> REQUIRED ACTION: Your copy of the listing must be exact and must hold no images.
[RECORDS TO PROCESS Boundary: Start]
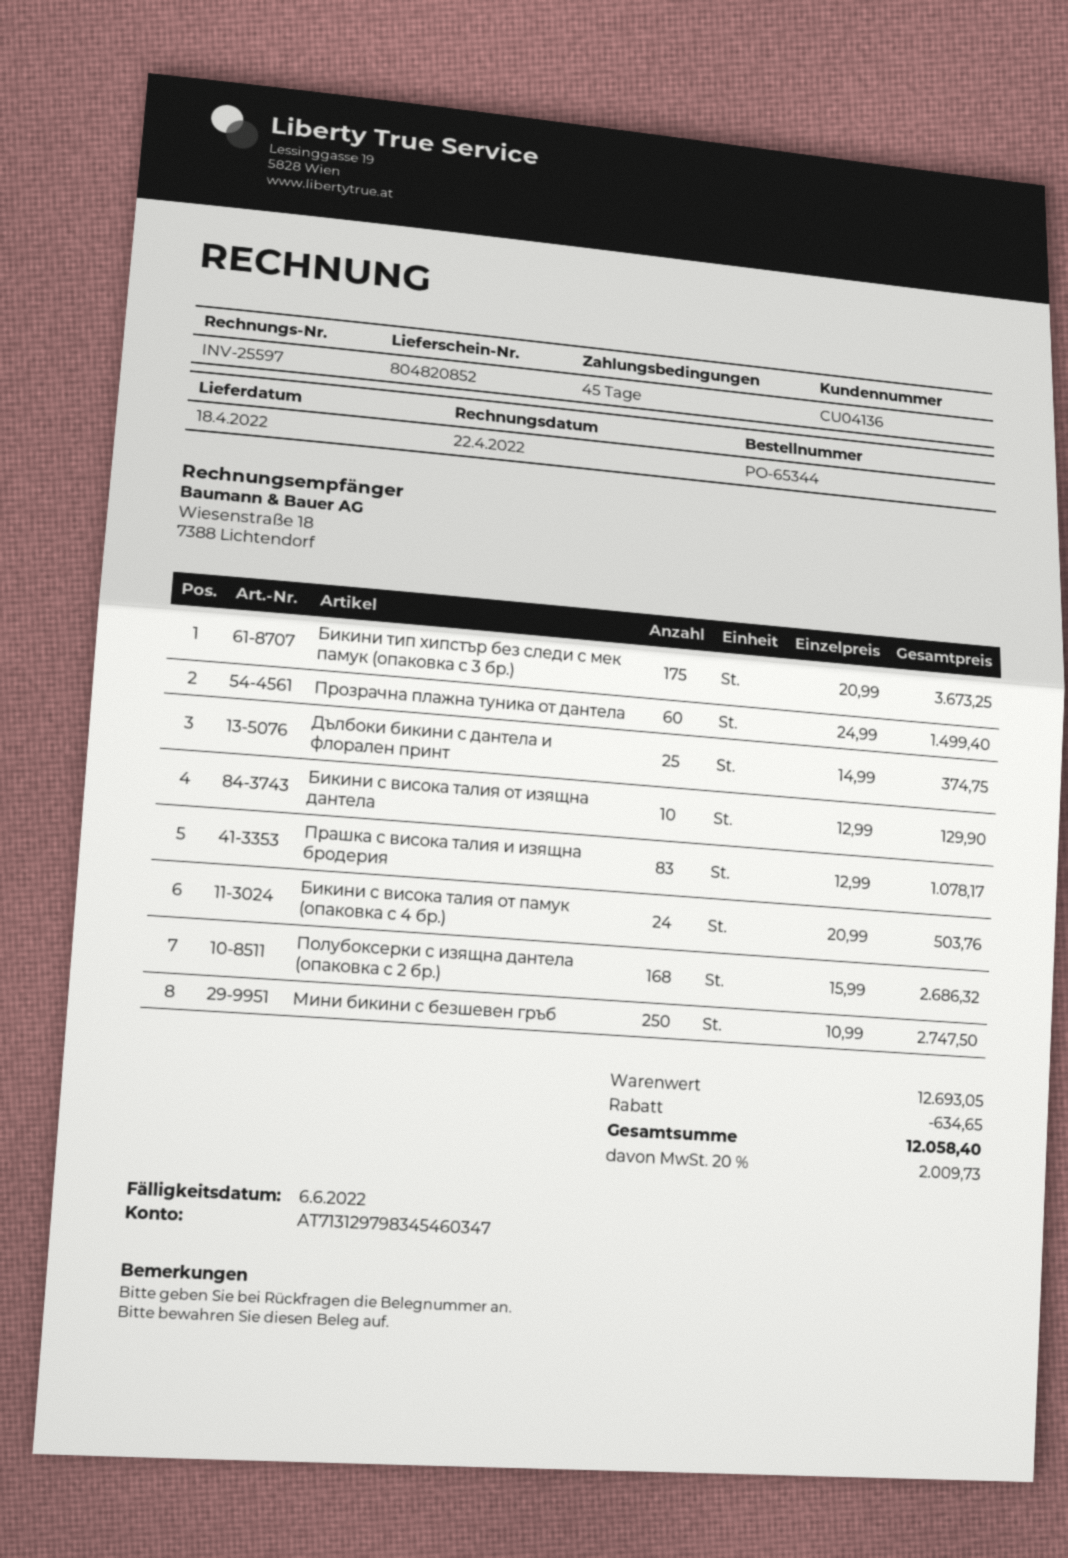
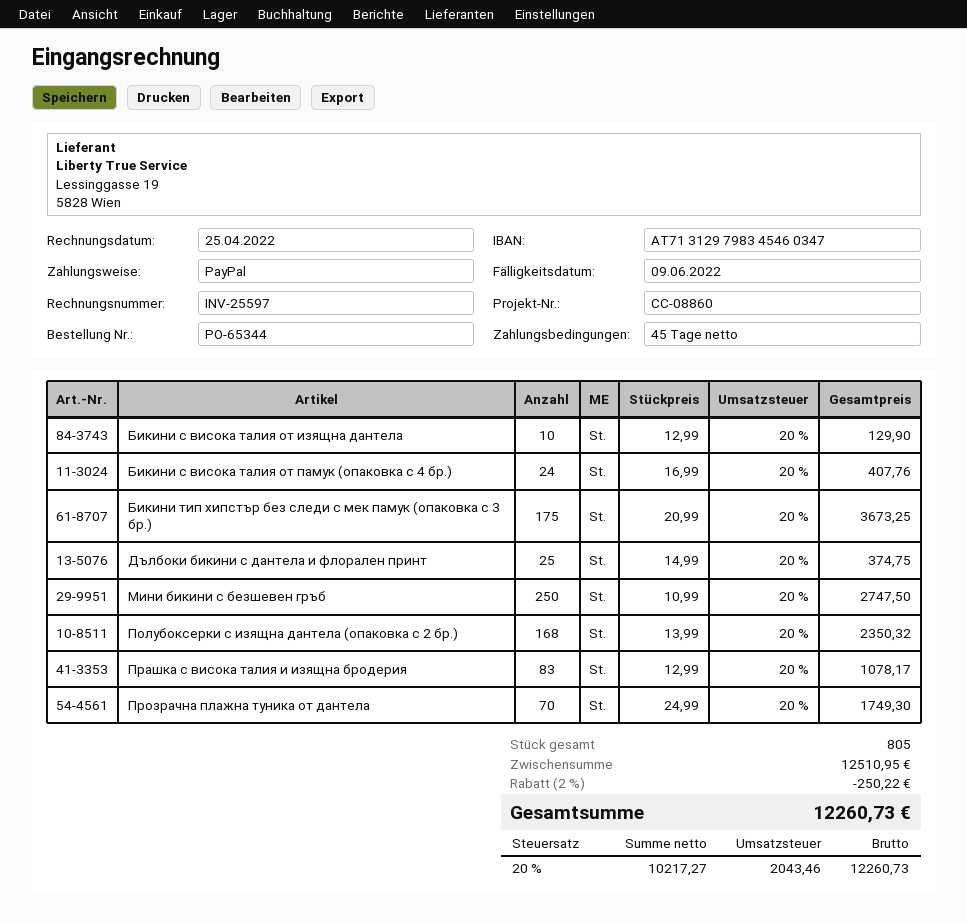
invoice date: 2022-04-22 -> 2022-04-25
due date: 2022-06-06 -> 2022-06-09
Прозрачна плажна туника от дантела: 60 x 24.99 = 1499.40 -> 70 x 24.99 = 1749.30
Бикини с висока талия от памук (опаковка с 4 бр.): 24 x 20.99 = 503.76 -> 24 x 16.99 = 407.76
Полубоксерки с изящна дантела (опаковка с 2 бр.): 168 x 15.99 = 2686.32 -> 168 x 13.99 = 2350.32
subtotal: 12693.05 -> 12510.95
discount: 634.65 -> 250.22
tax: 20% = 2009.73 -> 20% = 2043.46
total: 12058.40 -> 12260.73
[RECORDS TO PROCESS Boundary: End]
> RESULT FOR THIS TASK:
invoice date: 2022-04-22 -> 2022-04-25
due date: 2022-06-06 -> 2022-06-09
Прозрачна плажна туника от дантела: 60 x 24.99 = 1499.40 -> 70 x 24.99 = 1749.30
Бикини с висока талия от памук (опаковка с 4 бр.): 24 x 20.99 = 503.76 -> 24 x 16.99 = 407.76
Полубоксерки с изящна дантела (опаковка с 2 бр.): 168 x 15.99 = 2686.32 -> 168 x 13.99 = 2350.32
subtotal: 12693.05 -> 12510.95
discount: 634.65 -> 250.22
tax: 20% = 2009.73 -> 20% = 2043.46
total: 12058.40 -> 12260.73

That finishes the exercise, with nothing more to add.